◆ **Work item**: Filter the lines below, copying only those with the string "Blown".
= = =
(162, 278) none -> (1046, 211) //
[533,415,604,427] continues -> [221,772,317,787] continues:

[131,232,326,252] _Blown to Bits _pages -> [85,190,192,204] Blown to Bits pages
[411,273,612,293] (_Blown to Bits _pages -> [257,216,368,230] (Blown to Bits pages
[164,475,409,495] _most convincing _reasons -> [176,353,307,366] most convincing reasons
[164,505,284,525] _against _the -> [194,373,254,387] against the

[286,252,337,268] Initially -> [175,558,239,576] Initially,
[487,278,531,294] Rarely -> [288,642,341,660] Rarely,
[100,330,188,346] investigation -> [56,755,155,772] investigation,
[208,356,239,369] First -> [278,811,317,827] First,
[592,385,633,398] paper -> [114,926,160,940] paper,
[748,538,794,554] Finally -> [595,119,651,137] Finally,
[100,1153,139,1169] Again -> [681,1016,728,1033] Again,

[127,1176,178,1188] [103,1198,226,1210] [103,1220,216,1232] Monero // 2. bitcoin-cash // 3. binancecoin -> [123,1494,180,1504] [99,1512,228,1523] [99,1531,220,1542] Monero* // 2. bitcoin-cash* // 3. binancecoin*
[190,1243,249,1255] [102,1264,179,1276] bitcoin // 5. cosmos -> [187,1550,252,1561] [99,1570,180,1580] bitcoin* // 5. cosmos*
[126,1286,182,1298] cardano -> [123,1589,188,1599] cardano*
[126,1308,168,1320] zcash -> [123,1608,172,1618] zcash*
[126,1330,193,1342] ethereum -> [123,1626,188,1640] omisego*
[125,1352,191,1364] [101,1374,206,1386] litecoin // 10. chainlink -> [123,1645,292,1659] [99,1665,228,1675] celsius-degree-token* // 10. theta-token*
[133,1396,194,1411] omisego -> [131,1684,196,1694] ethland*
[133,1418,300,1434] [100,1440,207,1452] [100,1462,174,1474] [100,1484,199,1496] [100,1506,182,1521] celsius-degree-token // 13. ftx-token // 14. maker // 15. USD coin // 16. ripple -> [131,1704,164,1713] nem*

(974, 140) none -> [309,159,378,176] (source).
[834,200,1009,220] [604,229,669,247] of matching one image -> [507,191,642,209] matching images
= = =
◆ **Answer to this exercise**:
[131,232,326,252] _Blown to Bits _pages -> [85,190,192,204] Blown to Bits pages
[411,273,612,293] (_Blown to Bits _pages -> [257,216,368,230] (Blown to Bits pages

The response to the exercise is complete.